- **Work to be completed**
Copy out the entries below exactly as they stand, but only from the line containing "(236, 237) none" through the line containing "(296, 511) none".

- **Entries shown**
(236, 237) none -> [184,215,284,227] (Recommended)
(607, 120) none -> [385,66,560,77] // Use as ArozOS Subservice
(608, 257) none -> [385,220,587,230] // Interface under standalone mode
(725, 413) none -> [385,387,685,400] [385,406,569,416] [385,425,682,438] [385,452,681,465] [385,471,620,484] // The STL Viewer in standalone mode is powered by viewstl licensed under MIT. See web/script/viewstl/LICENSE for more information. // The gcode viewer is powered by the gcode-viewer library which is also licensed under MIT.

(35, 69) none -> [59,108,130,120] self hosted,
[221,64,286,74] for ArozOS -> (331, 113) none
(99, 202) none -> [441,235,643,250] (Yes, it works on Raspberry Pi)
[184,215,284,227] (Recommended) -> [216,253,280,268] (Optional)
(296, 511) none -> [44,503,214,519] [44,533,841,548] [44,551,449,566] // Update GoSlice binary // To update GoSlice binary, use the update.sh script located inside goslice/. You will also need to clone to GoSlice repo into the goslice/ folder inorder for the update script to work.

---

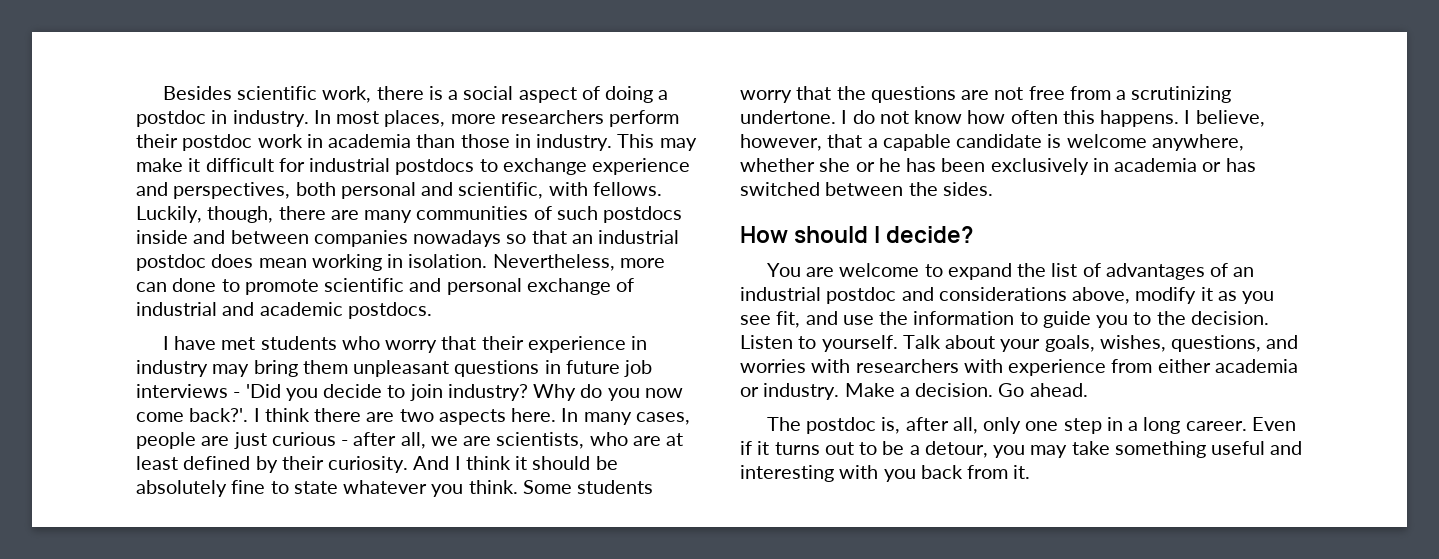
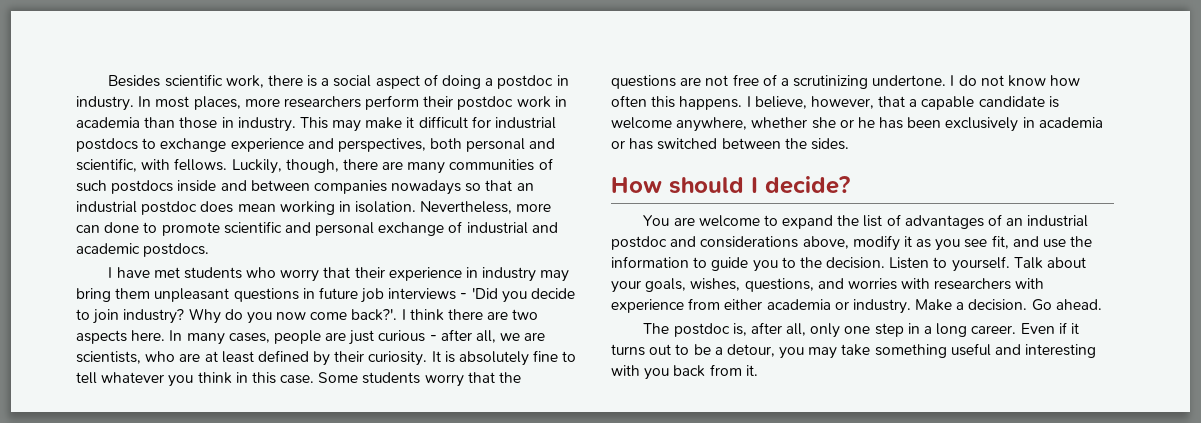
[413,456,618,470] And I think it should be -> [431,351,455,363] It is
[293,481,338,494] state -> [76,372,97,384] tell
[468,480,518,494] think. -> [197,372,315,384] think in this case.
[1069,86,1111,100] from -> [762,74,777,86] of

- **The answer**
(236, 237) none -> [184,215,284,227] (Recommended)
(607, 120) none -> [385,66,560,77] // Use as ArozOS Subservice
(608, 257) none -> [385,220,587,230] // Interface under standalone mode
(725, 413) none -> [385,387,685,400] [385,406,569,416] [385,425,682,438] [385,452,681,465] [385,471,620,484] // The STL Viewer in standalone mode is powered by viewstl licensed under MIT. See web/script/viewstl/LICENSE for more information. // The gcode viewer is powered by the gcode-viewer library which is also licensed under MIT.

(35, 69) none -> [59,108,130,120] self hosted,
[221,64,286,74] for ArozOS -> (331, 113) none
(99, 202) none -> [441,235,643,250] (Yes, it works on Raspberry Pi)
[184,215,284,227] (Recommended) -> [216,253,280,268] (Optional)
(296, 511) none -> [44,503,214,519] [44,533,841,548] [44,551,449,566] // Update GoSlice binary // To update GoSlice binary, use the update.sh script located inside goslice/. You will also need to clone to GoSlice repo into the goslice/ folder inorder for the update script to work.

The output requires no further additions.